This month’s cover story for Wired is about a concept of radical transparency – of (shock, horror!) honesty with your clients, your employees, vendors, etc.

I am a total believer in this. If it’s truth, it’s worth saying. If it is not truth, it’s not worth saying.

In show business in particular, in the past when talent was artificially made scarce (by agents, agencies, access to resources, etc.), the talent could get away with an awful lot of things. By talent, I’m referring in this particular case to producers (and that includes me, as a card-carrying PGA member).

Specifically, a producer could tell a network (and still *does* in many cases) that a show will cost $$xx,xxx,xxx to make. The producer of course has producing fees built into the budget that are declared.

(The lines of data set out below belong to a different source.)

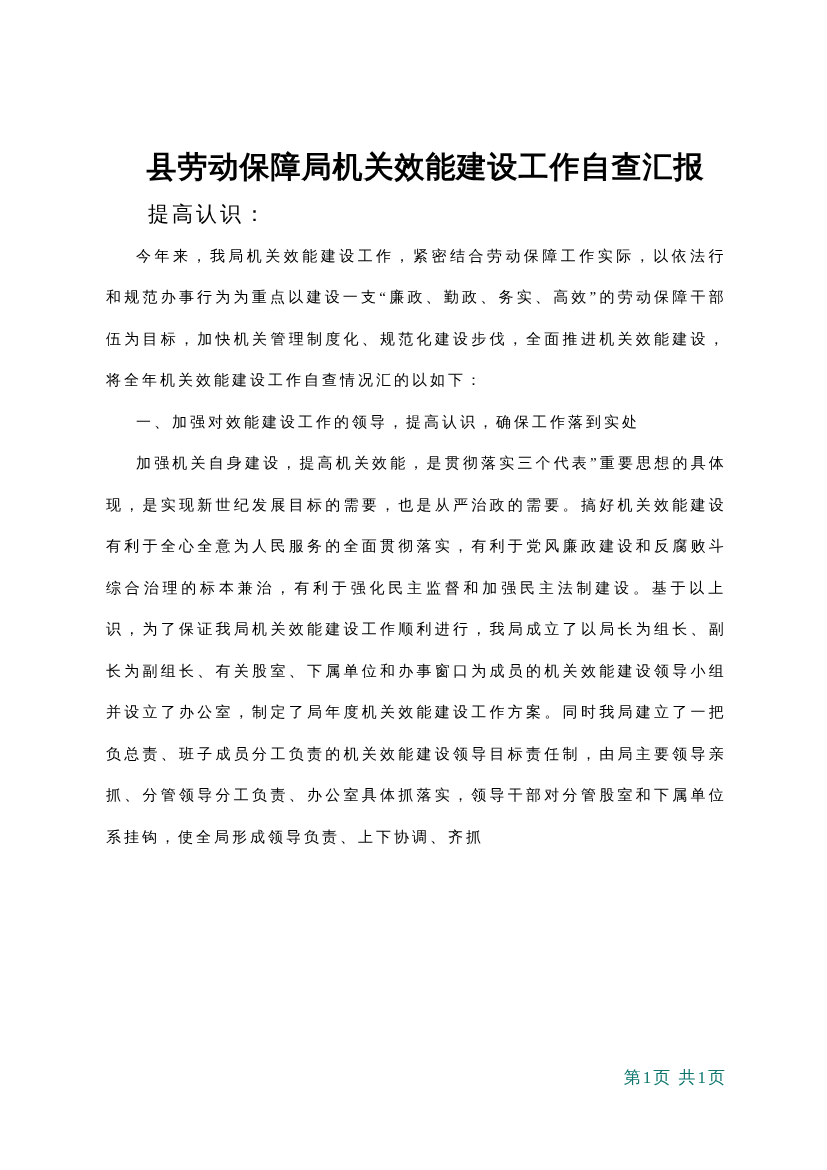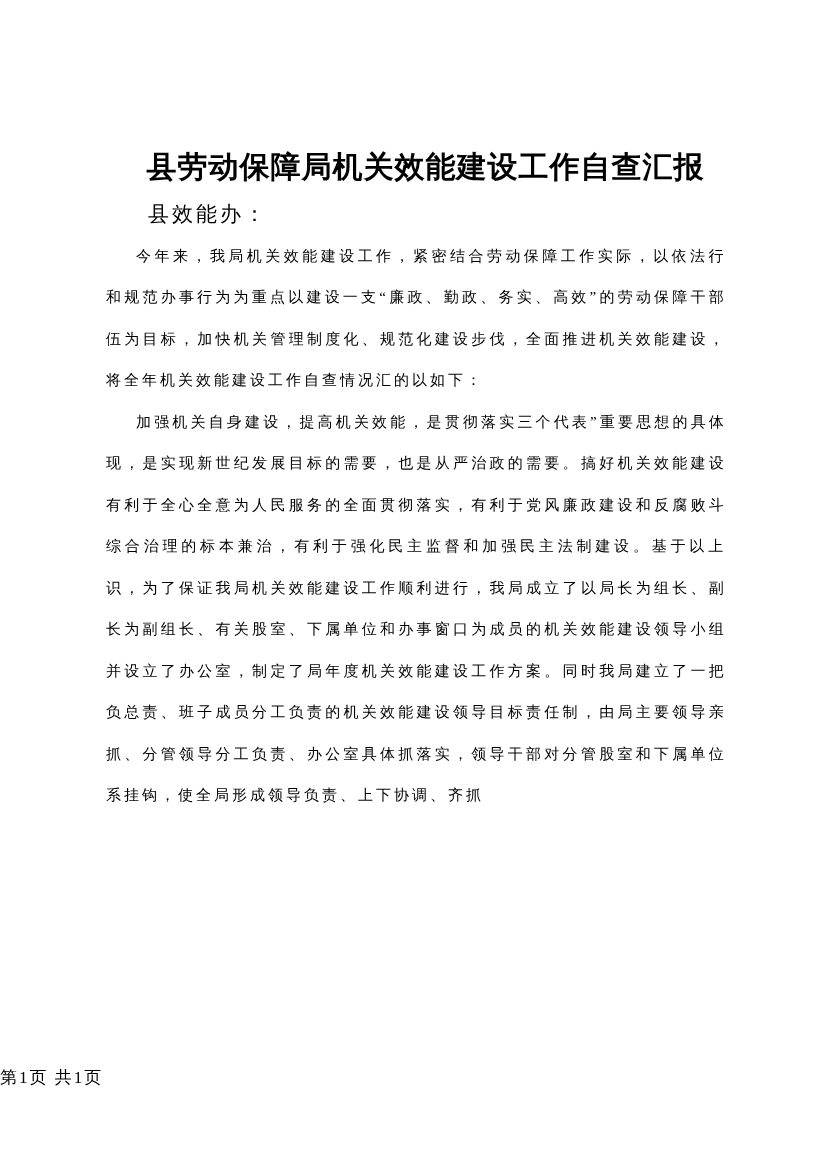"县效能办：" p.salutation { text: 县效能办 -> 提高认识 }
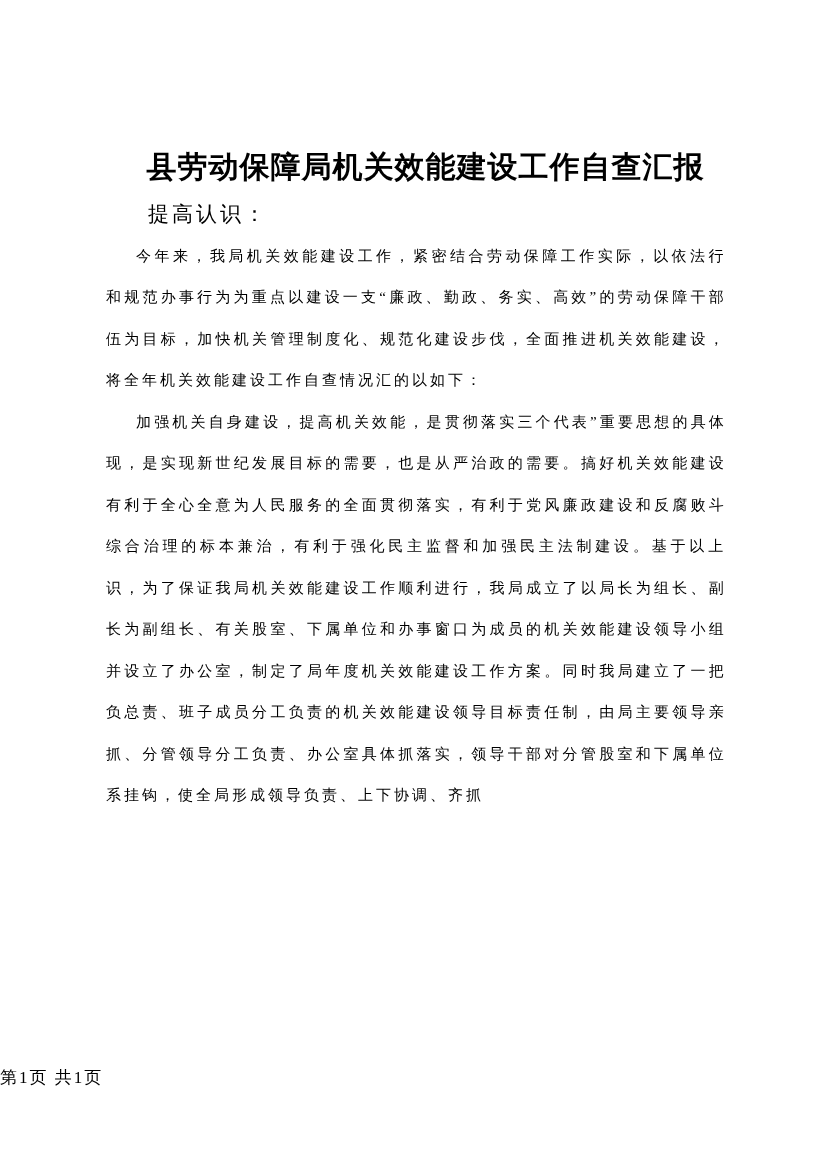"一、加强对效能建设工作的领导，提高认识，确保工作落到实处" p.para { html: none -> <p>一、加强对效能建设工作的领导，提高认识，确保工作落到实处</p> }
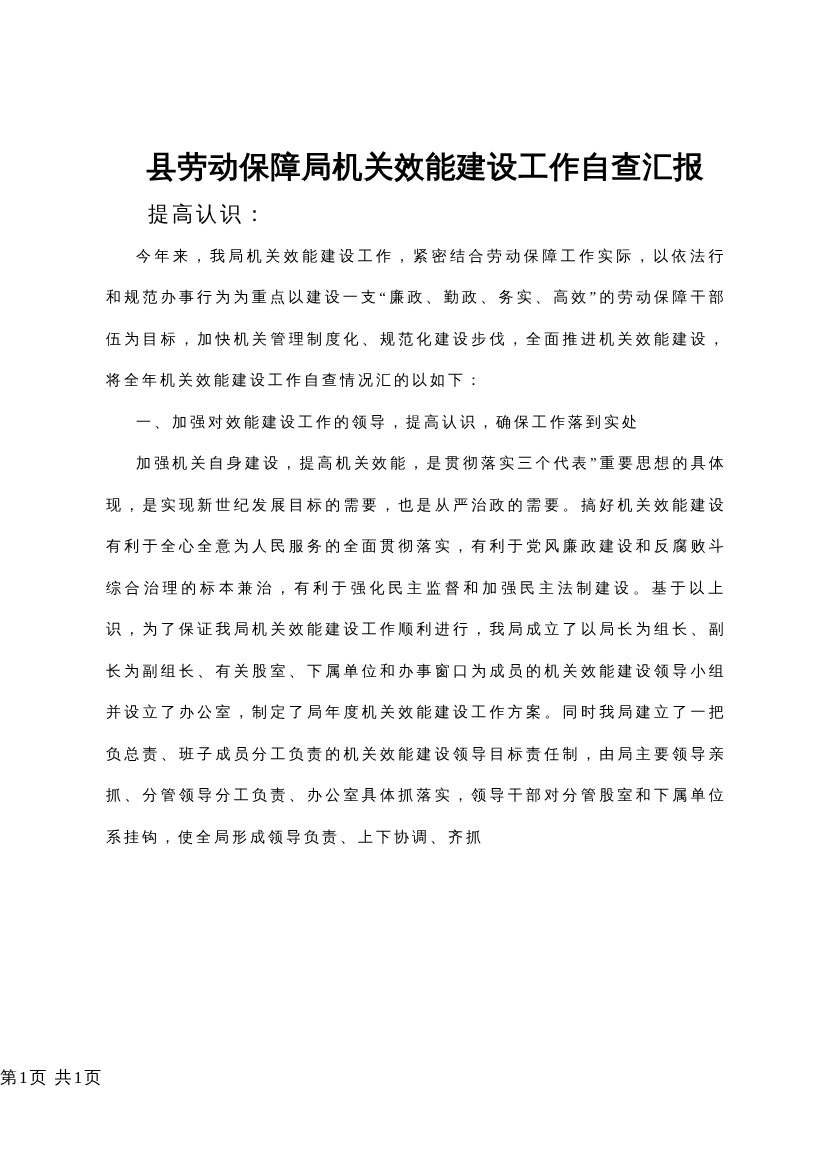"第1页 共1页" .footer { color: #000000 -> #0f766e; text-align: left -> right }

As producers are generally greedy, the producer then may make a deal that said “here’s my fee, but if I, in my infinite wisdom and talent bring the show in under the amount we agreed upon, I get to pocket the difference.” OK, that wouldn’t be so big a deal, except that we forgot to mention one thing, “We’re not going to tell you how much that difference is, and you won’t get to audit our costs.”

Whoa.

The problems this creates are manifold.

  1. It creates distrust between the partners who have opposing goals
  2. It gives the producer the incentive to cut costs as much as possible so as to pocket the maximum amount of money.
  3. It takes away a lot of incentive & personal investments for many of the people working for said producer, who know that this is exactly what’s going on.And worst of all, I believe,
  4. It obscures the true value of your work as a producer.

By being transparent about costs, and making sure that your distribution network knows exactly what is going on creates enormous goodwill and trust which pay dividends far beyond whatever a producer is going to eek out monetarily from their budgets.

But most producers are too short-sighted, with a severe case of “get-mine-while-I-can, and screw everyone else.”

I know the value of my work, and I will tell you exactly what it is, in clear, concise points. I will ask for backend as well – so long as what I make is producing revenue, then as one of the principal creators of that revenue stream, I should participate in that.

In return, you will know exactly what every cent was spent on, and every single last possible one of those cents will go onto the screen, or into the story, or the script, or somewhere where I hope it will make a tangible difference in making something *better.*

When you’re busy hiding things up from your production partners, you’re also busy hiding from yourself the real value of what your work is worth…. but maybe that’s the point, eh?